What you are asked to do
Pictures must not appear in your answer. Write out exactly the lines from the one with "to 20s (good)." through the last line of the entries below.

Supplied entries
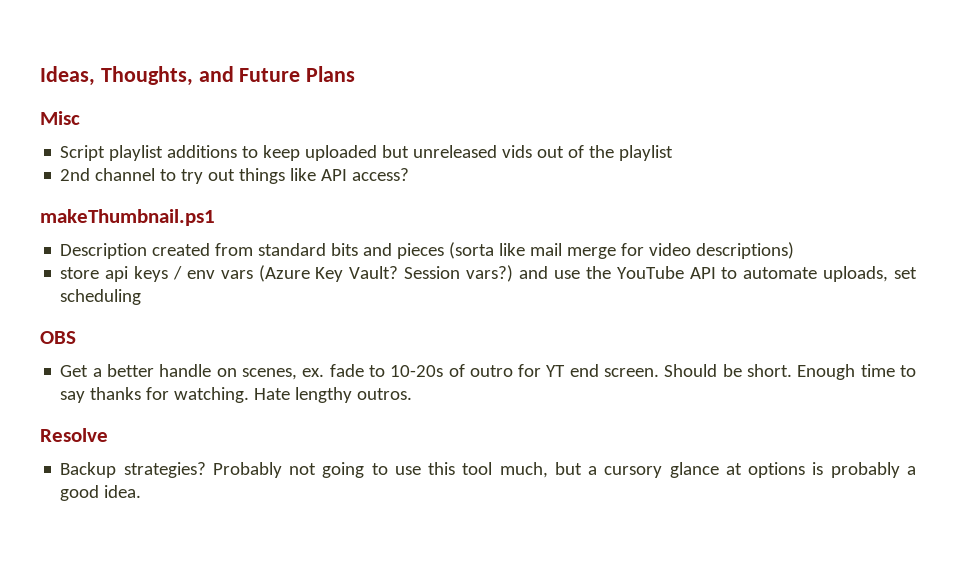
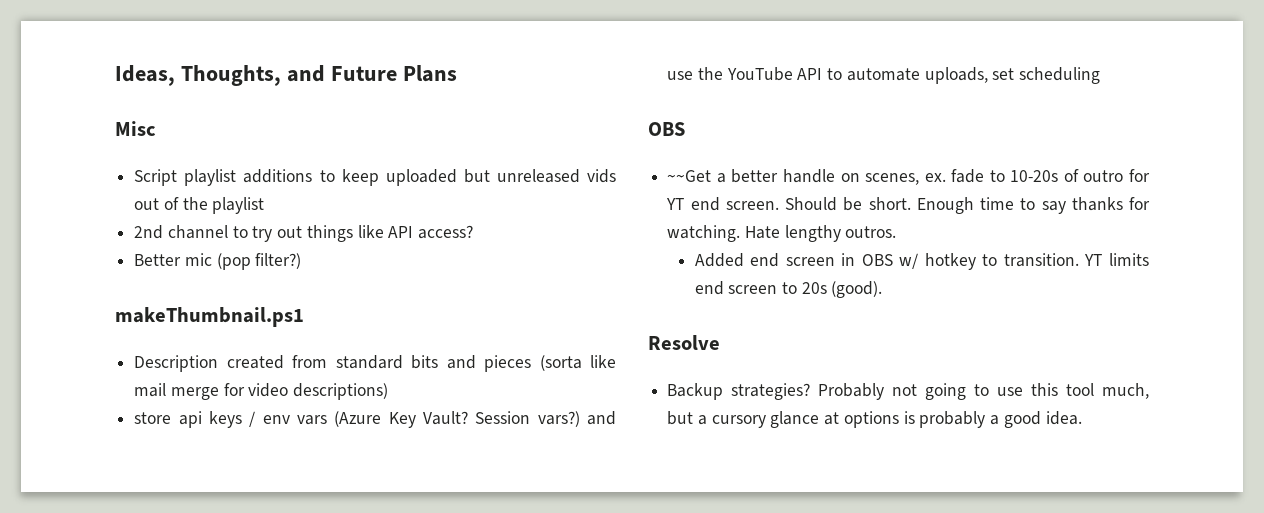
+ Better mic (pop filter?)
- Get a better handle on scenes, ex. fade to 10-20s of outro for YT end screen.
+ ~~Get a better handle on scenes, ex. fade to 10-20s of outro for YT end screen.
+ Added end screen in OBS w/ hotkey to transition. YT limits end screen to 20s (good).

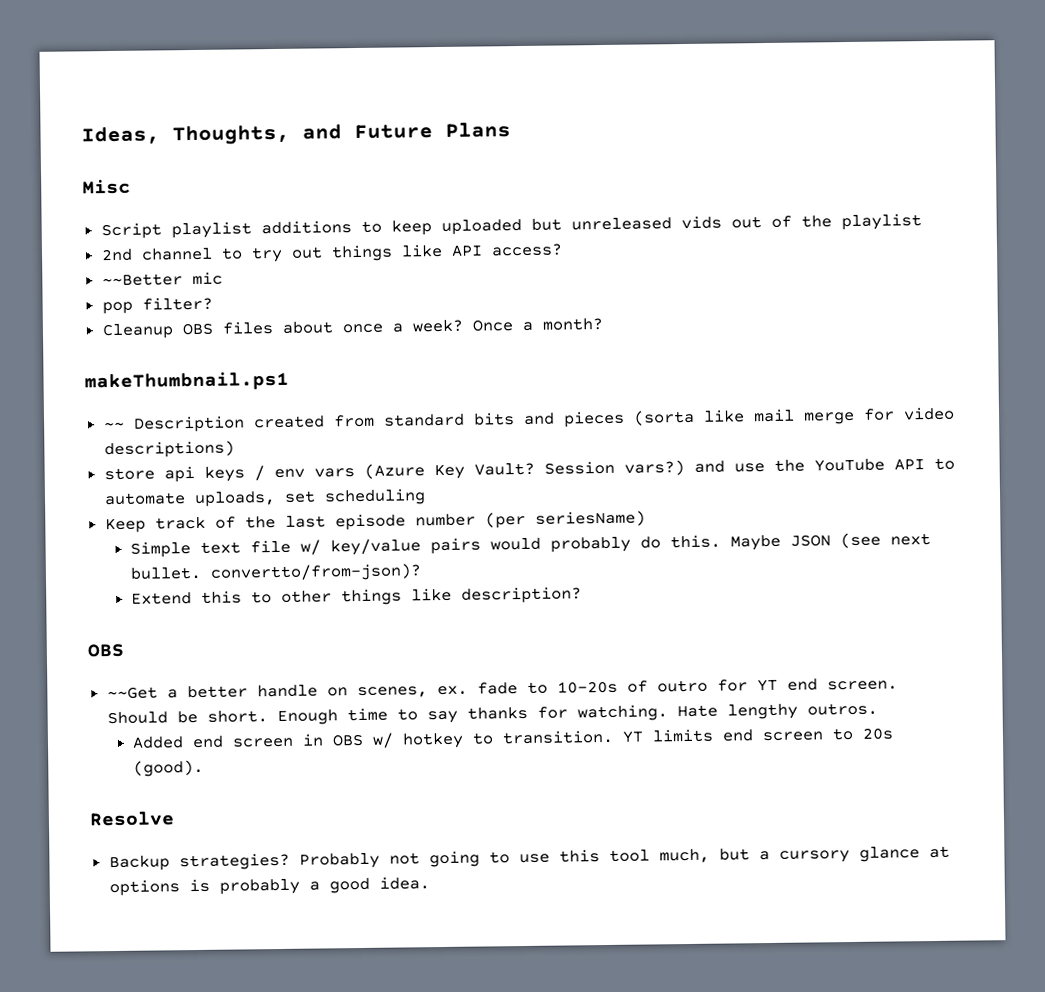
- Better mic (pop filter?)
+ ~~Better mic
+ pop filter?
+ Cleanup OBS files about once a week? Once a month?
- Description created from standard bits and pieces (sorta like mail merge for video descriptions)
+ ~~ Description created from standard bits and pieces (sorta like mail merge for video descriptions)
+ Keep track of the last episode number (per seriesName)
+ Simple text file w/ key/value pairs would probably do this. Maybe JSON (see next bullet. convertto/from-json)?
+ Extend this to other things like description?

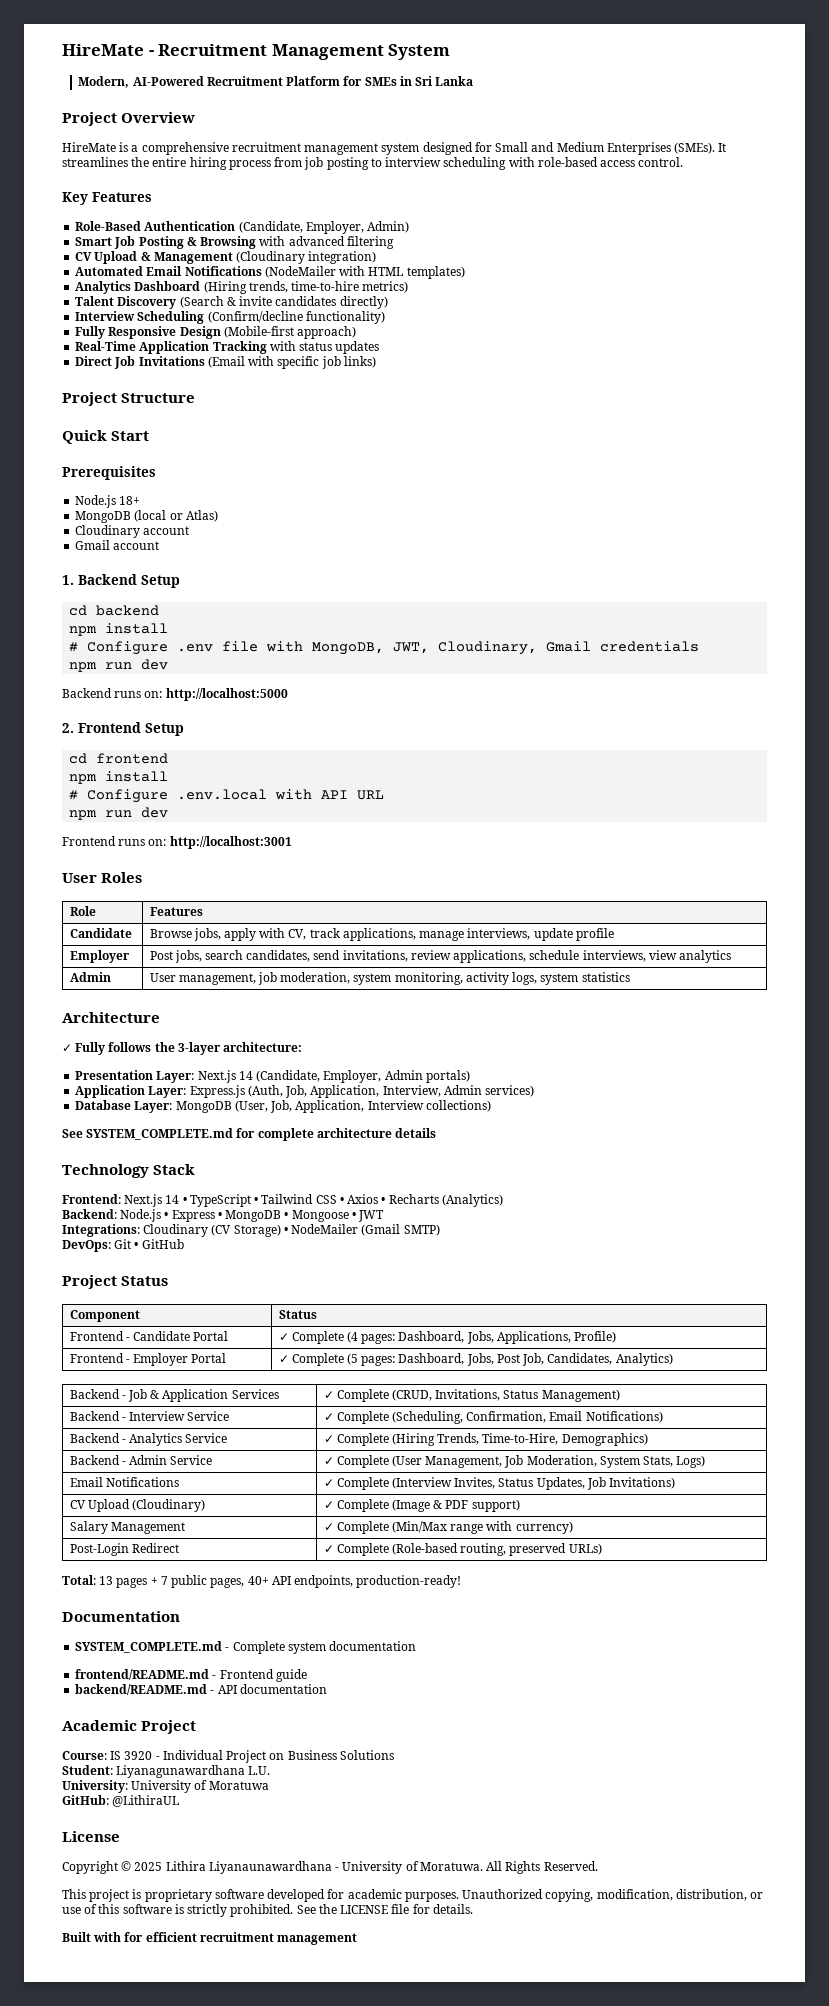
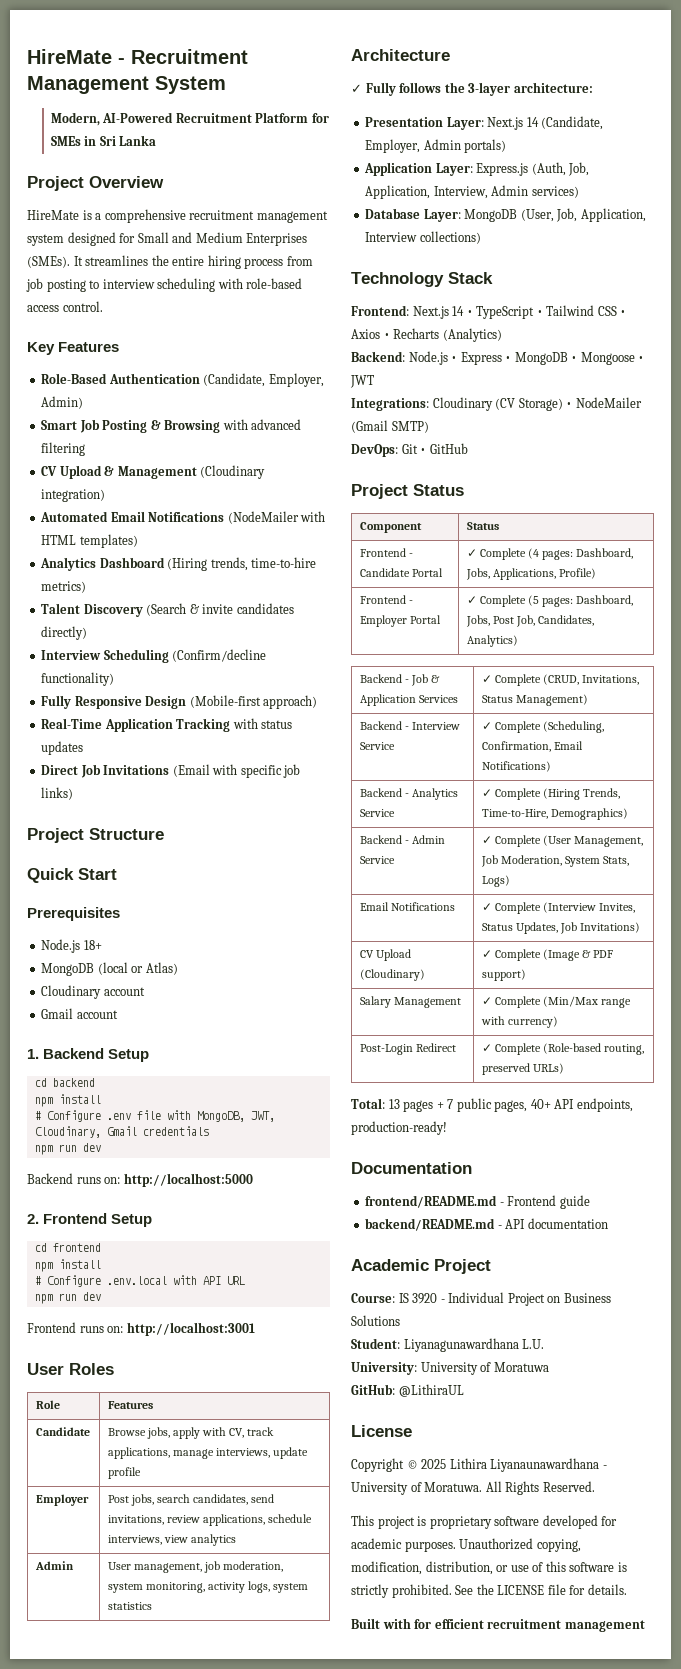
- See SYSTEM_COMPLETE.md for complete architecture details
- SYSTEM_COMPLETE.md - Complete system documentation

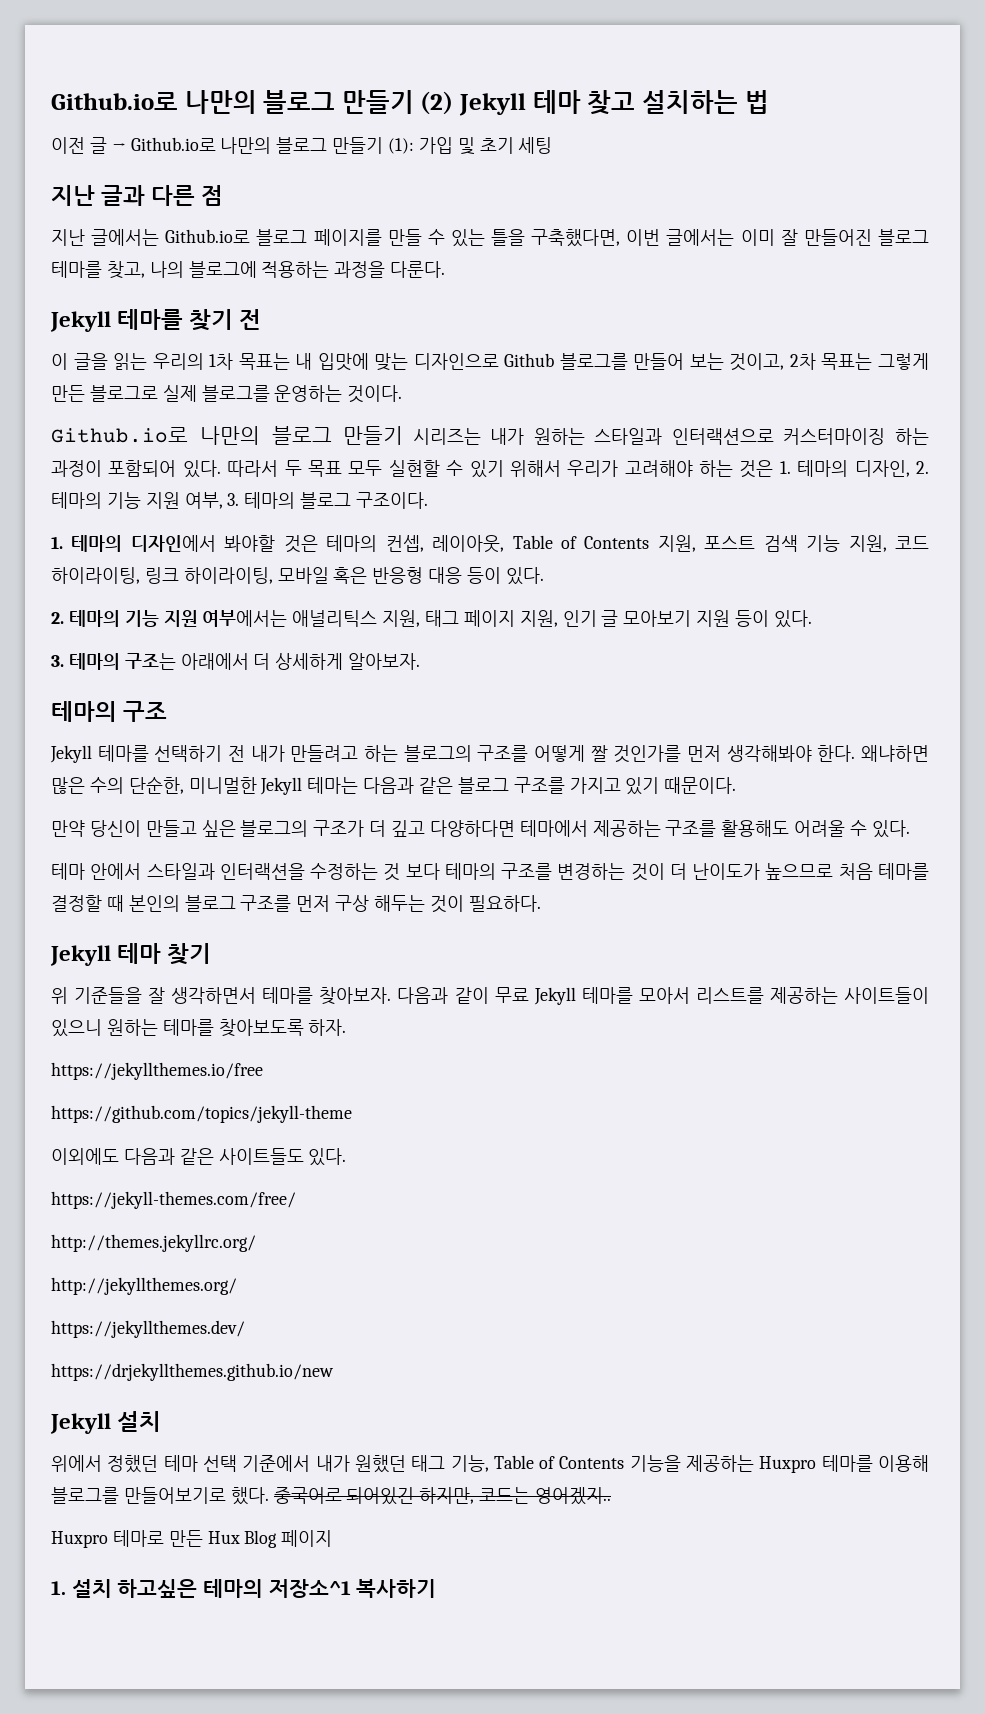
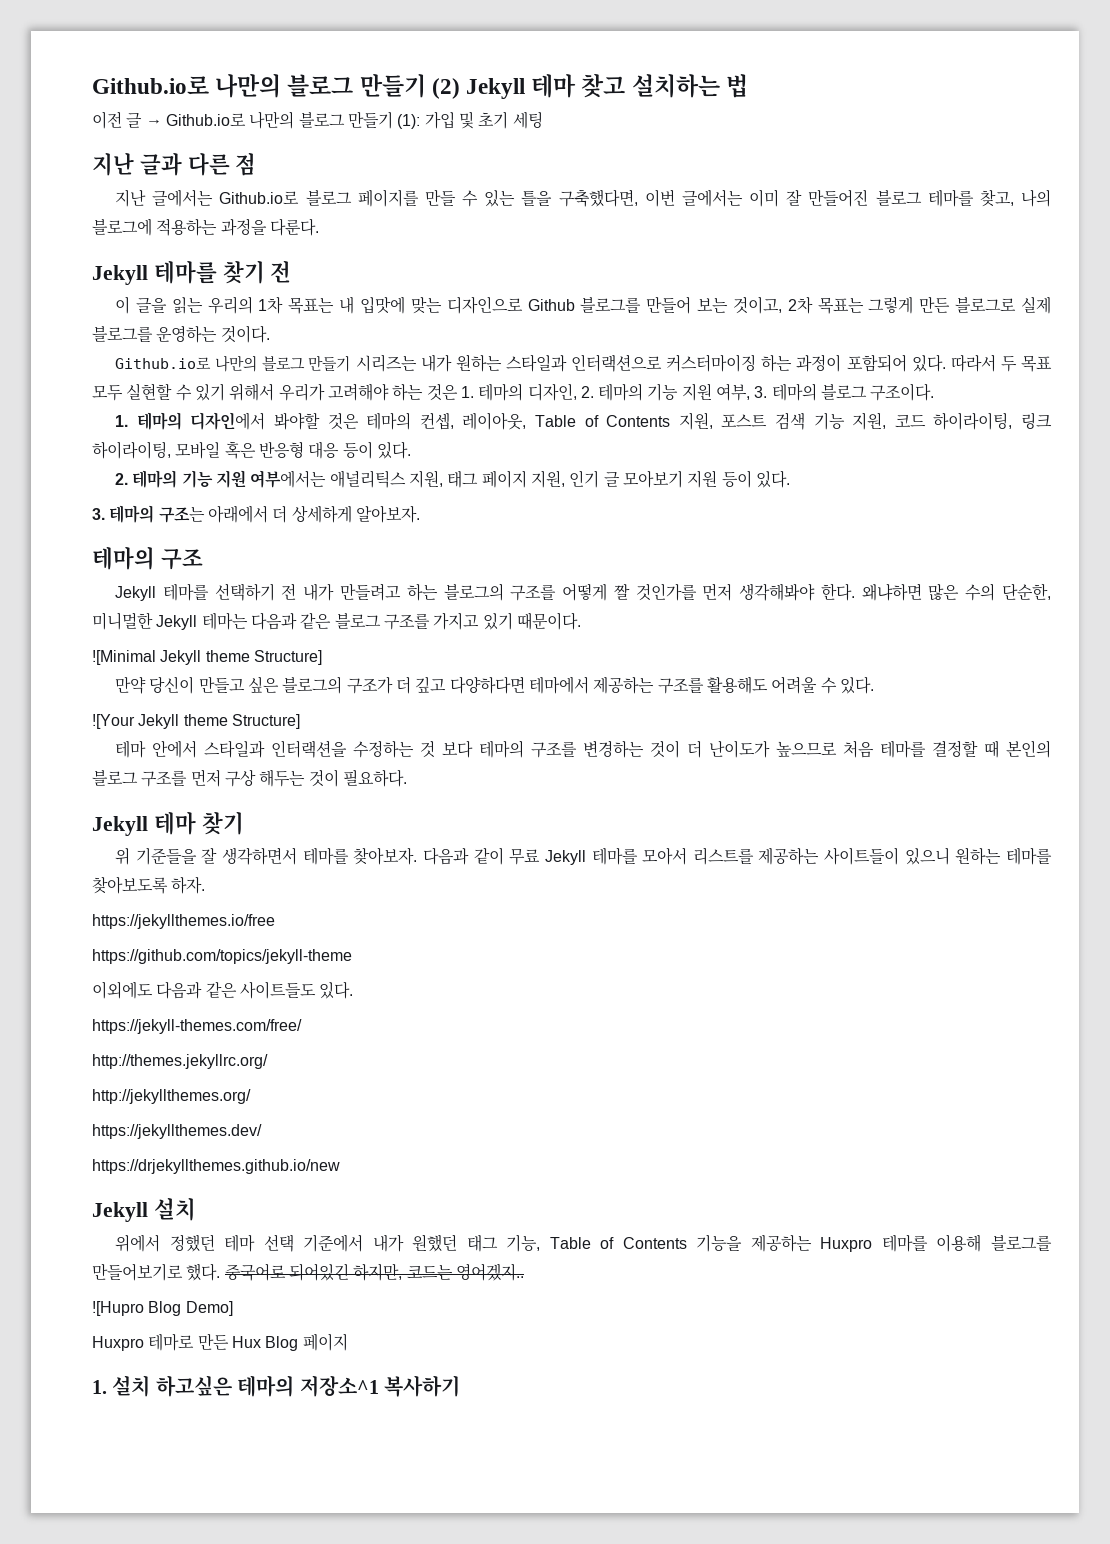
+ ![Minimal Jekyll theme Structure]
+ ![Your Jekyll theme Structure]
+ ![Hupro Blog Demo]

Written response
+ Added end screen in OBS w/ hotkey to transition. YT limits end screen to 20s (good).

- Better mic (pop filter?)
+ ~~Better mic
+ pop filter?
+ Cleanup OBS files about once a week? Once a month?
- Description created from standard bits and pieces (sorta like mail merge for video descriptions)
+ ~~ Description created from standard bits and pieces (sorta like mail merge for video descriptions)
+ Keep track of the last episode number (per seriesName)
+ Simple text file w/ key/value pairs would probably do this. Maybe JSON (see next bullet. convertto/from-json)?
+ Extend this to other things like description?

- See SYSTEM_COMPLETE.md for complete architecture details
- SYSTEM_COMPLETE.md - Complete system documentation

+ ![Minimal Jekyll theme Structure]
+ ![Your Jekyll theme Structure]
+ ![Hupro Blog Demo]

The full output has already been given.